*YOUR OBJECTIVE*. Compute how many lines below contain the word "Runs" and respond with that number only.

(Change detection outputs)
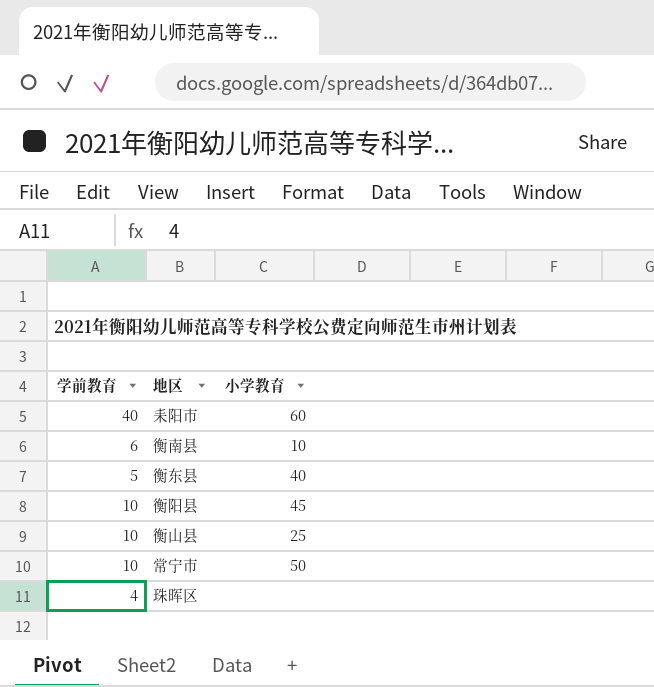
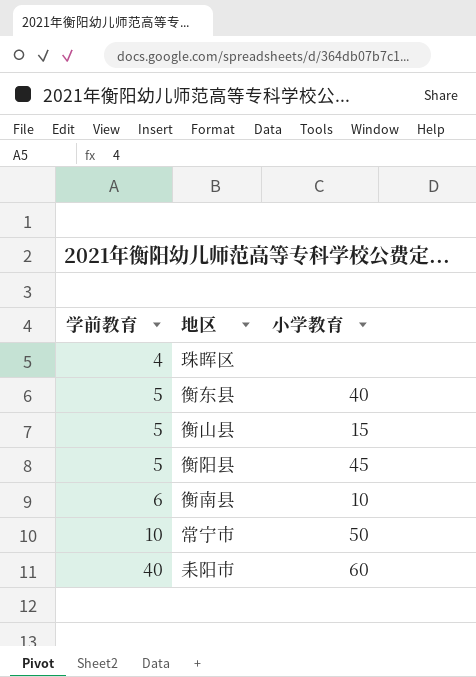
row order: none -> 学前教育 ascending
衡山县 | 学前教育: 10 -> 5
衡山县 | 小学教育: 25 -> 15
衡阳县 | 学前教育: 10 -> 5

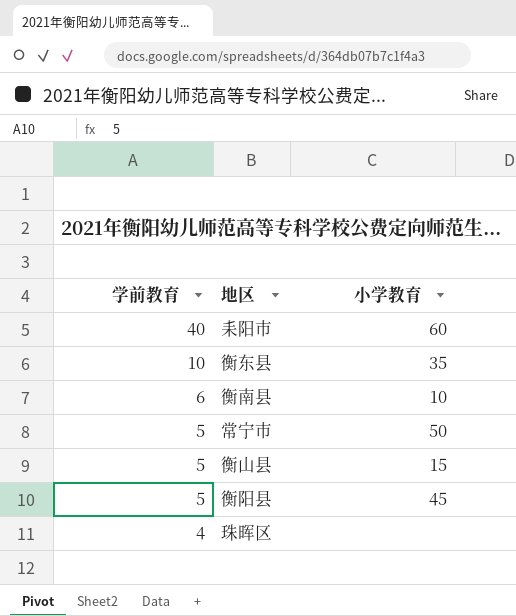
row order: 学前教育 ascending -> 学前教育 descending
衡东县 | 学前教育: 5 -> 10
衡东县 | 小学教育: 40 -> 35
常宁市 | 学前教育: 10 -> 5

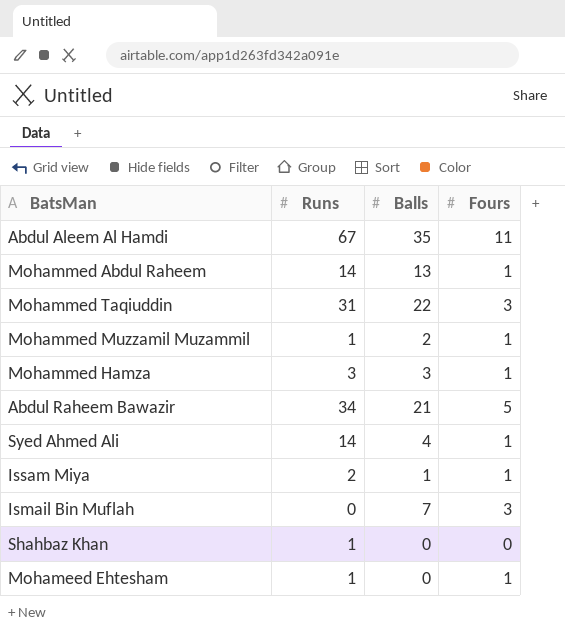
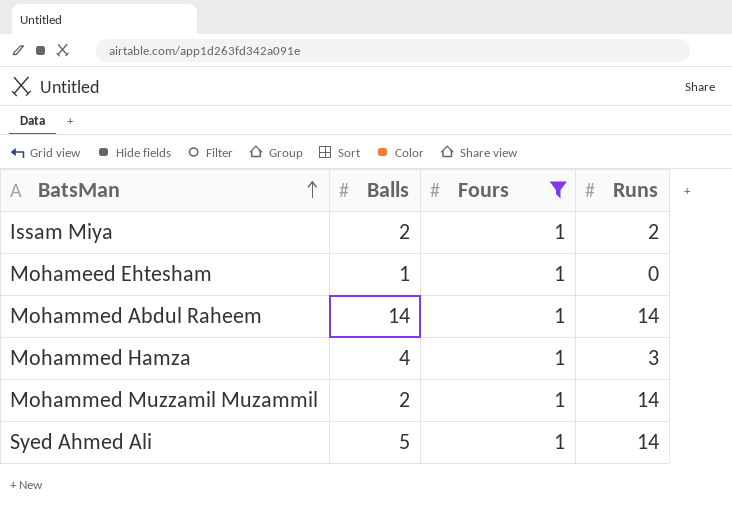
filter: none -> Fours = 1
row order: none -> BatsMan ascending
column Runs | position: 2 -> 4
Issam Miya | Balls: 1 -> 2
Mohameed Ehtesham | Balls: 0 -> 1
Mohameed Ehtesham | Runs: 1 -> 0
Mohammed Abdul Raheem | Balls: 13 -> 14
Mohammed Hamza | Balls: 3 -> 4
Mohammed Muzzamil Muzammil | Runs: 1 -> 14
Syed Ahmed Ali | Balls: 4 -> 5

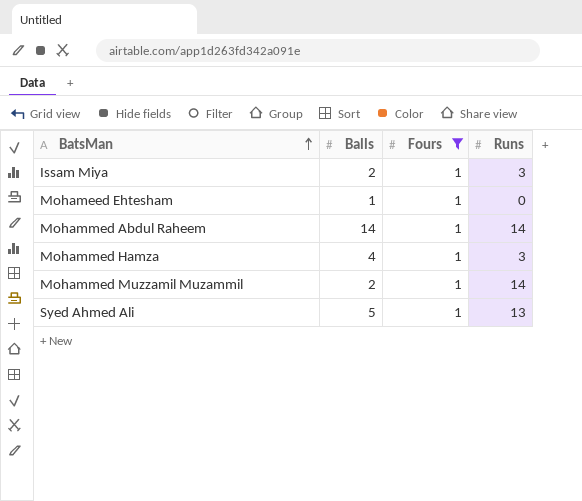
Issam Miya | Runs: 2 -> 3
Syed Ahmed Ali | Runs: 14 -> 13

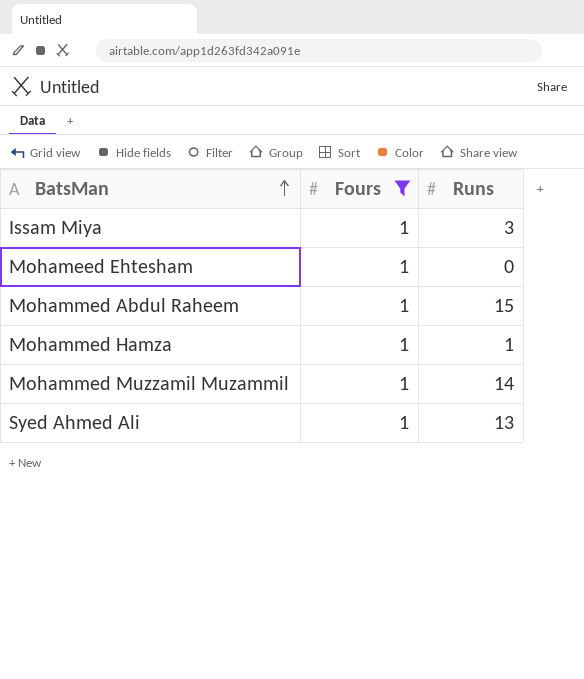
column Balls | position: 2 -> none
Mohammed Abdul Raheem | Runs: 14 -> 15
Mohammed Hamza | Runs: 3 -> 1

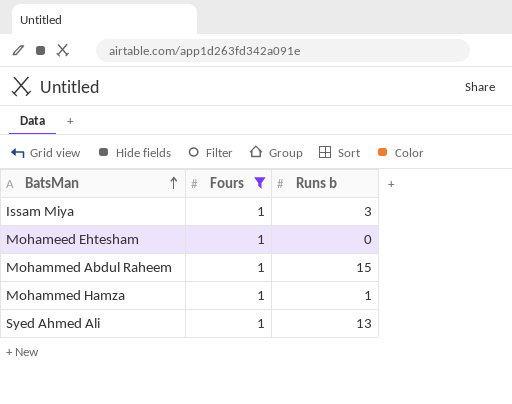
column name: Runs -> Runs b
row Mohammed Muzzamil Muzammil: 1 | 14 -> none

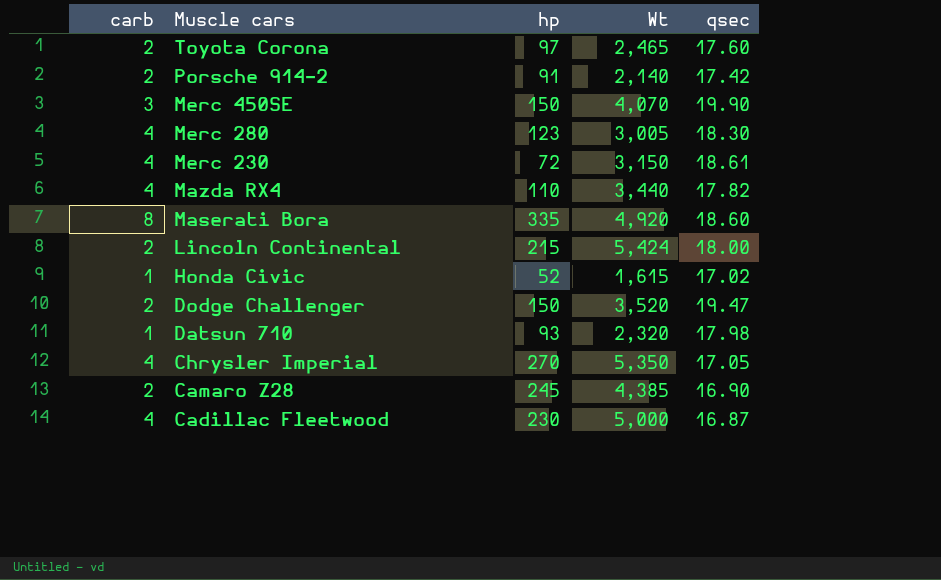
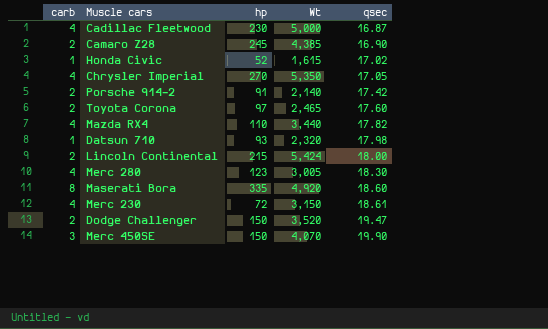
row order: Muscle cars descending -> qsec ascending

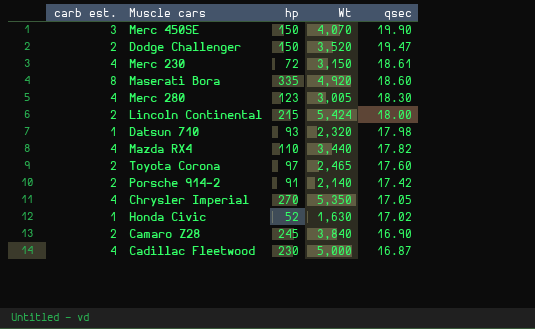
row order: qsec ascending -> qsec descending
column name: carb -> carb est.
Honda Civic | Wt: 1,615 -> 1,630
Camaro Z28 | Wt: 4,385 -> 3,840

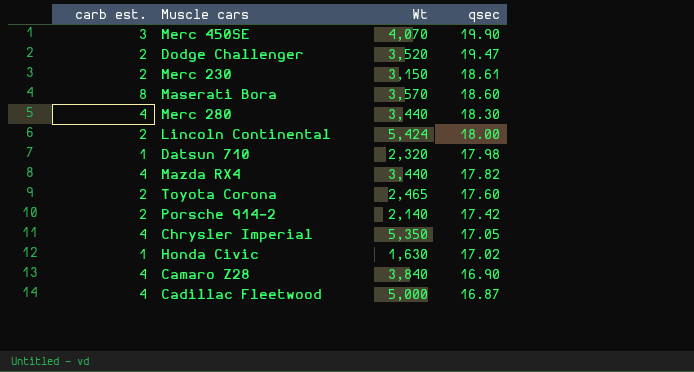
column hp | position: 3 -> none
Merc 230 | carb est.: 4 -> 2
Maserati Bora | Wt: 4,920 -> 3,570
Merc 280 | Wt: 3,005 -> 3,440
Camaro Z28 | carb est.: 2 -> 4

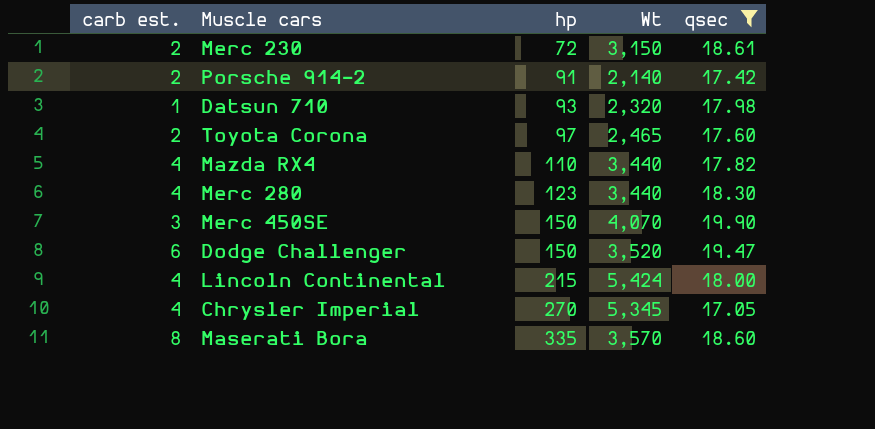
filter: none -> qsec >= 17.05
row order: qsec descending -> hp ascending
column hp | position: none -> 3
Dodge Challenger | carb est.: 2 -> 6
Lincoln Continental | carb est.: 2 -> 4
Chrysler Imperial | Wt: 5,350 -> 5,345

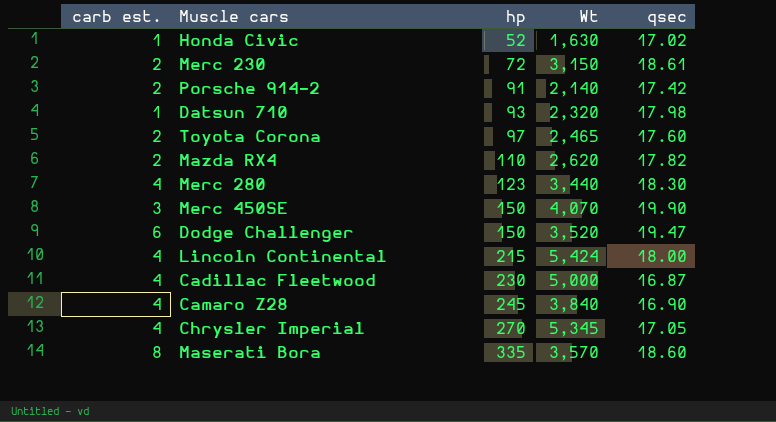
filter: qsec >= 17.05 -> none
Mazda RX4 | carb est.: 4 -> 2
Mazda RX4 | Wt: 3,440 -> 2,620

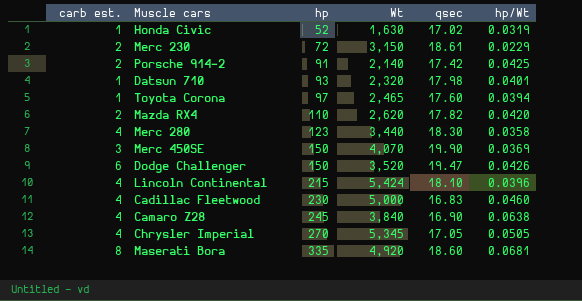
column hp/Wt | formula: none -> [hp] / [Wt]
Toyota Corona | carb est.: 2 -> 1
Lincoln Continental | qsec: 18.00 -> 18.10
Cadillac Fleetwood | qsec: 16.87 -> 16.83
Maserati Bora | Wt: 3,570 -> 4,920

*WRITTEN ANSWER*. 8